[Start of section]
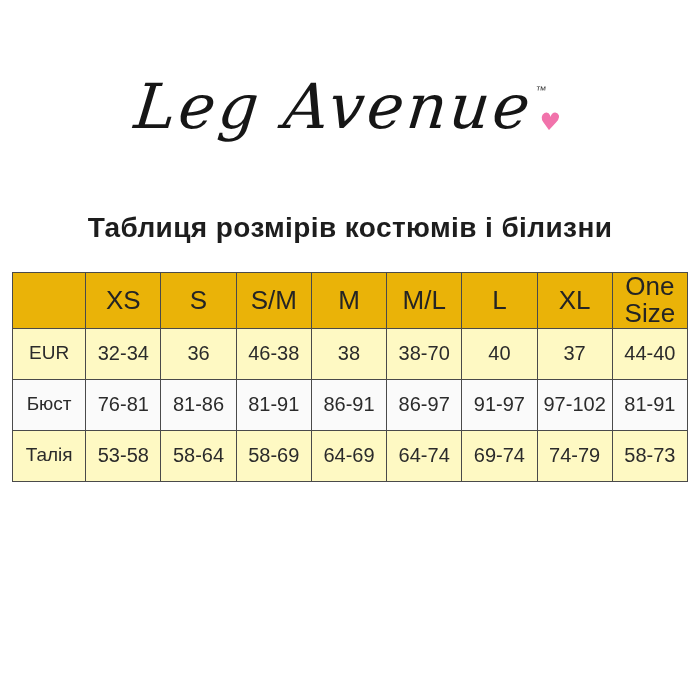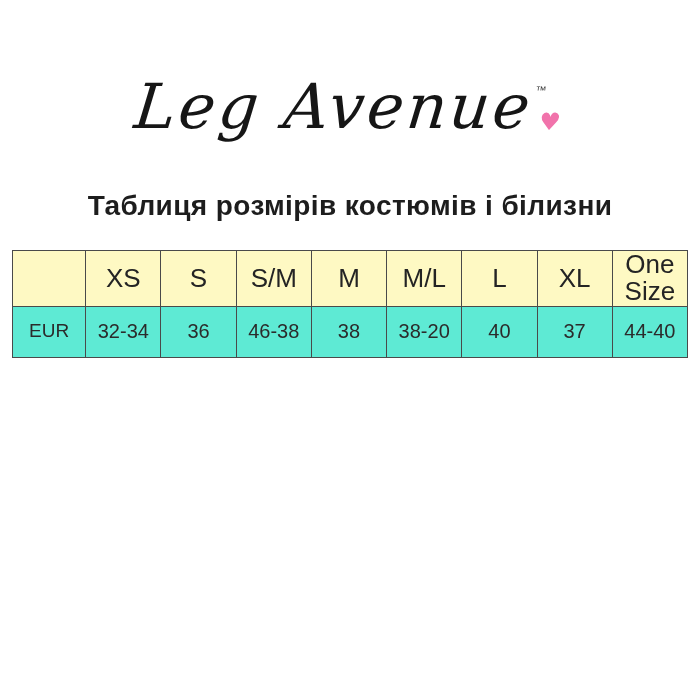"Таблиця розмірів костюмів і білизни" .page-title { margin: 46px 0 0 0 -> 68px 0 0 0 }
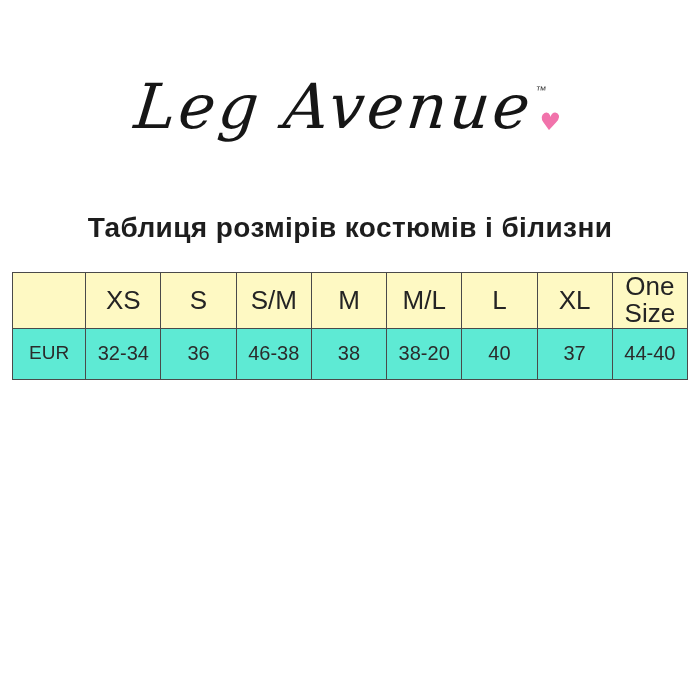"XS" .size-table thead th { background: #fef9c3 -> #eab308 }
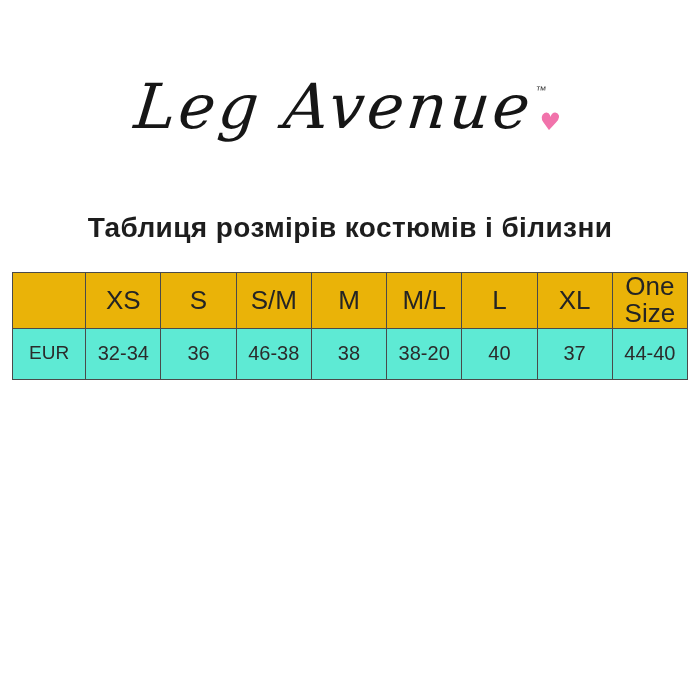"EUR" .size-table tbody td { background: #5eead4 -> #fef9c3 }
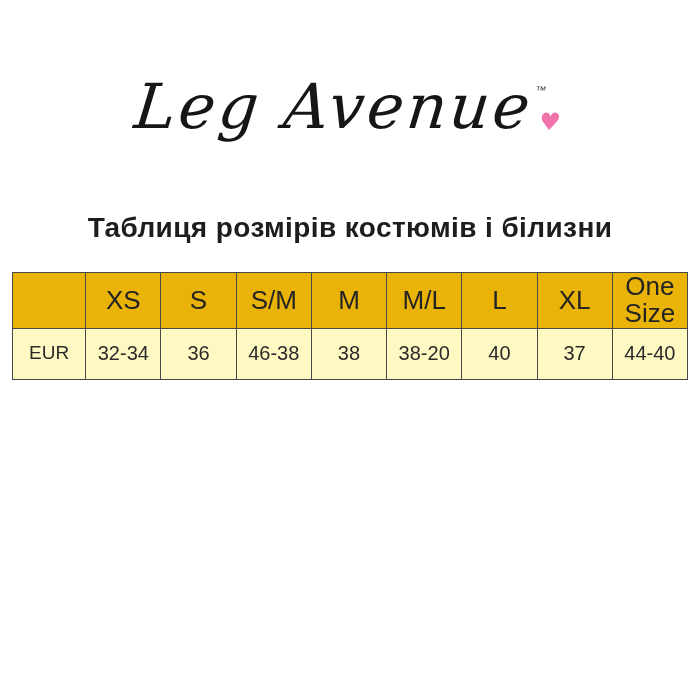"38-20" td { text: 38-20 -> 38-70 }
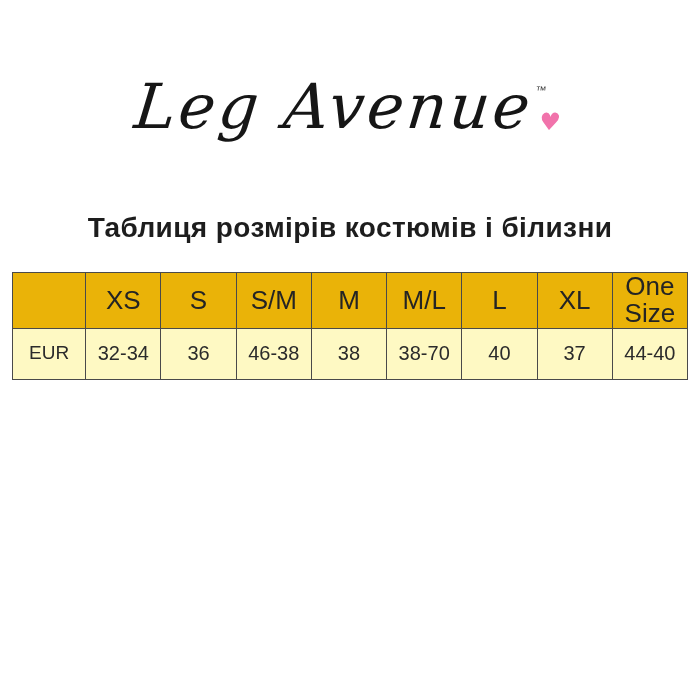"Бюст" tr { html: none -> <tr> <td>Бюст</td> <td>76-81</td> <td>81-86</td> <td>81-91</td> <td>86-91</td> <td>86-97</td> <td>91-97</td> <td>97-102</td> <td>81-91</td> </tr> }
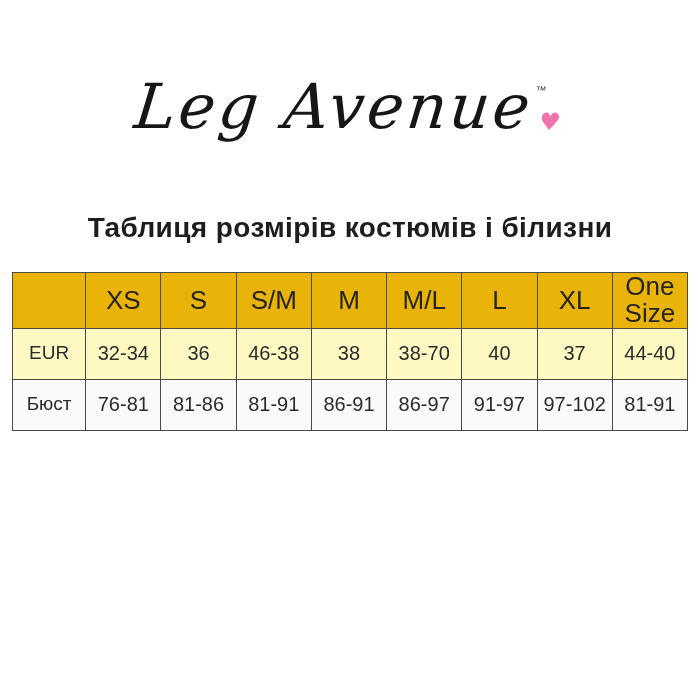"Талія" tr { html: none -> <tr> <td>Талія</td> <td>53-58</td> <td>58-64</td> <td>58-69</td> <td>64-69</td> <td>64-74</td> <td>69-74</td> <td>74-79</td> <td>58-73</td> </tr> }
[End of section]
With all pictures excluded, output exactly the lines from the one containing "background: #fef9c3 ->" through the final line of the entries, inclusive.

→ **Completed task**:
"XS" .size-table thead th { background: #fef9c3 -> #eab308 }
"EUR" .size-table tbody td { background: #5eead4 -> #fef9c3 }
"38-20" td { text: 38-20 -> 38-70 }
"Бюст" tr { html: none -> <tr> <td>Бюст</td> <td>76-81</td> <td>81-86</td> <td>81-91</td> <td>86-91</td> <td>86-97</td> <td>91-97</td> <td>97-102</td> <td>81-91</td> </tr> }
"Талія" tr { html: none -> <tr> <td>Талія</td> <td>53-58</td> <td>58-64</td> <td>58-69</td> <td>64-69</td> <td>64-74</td> <td>69-74</td> <td>74-79</td> <td>58-73</td> </tr> }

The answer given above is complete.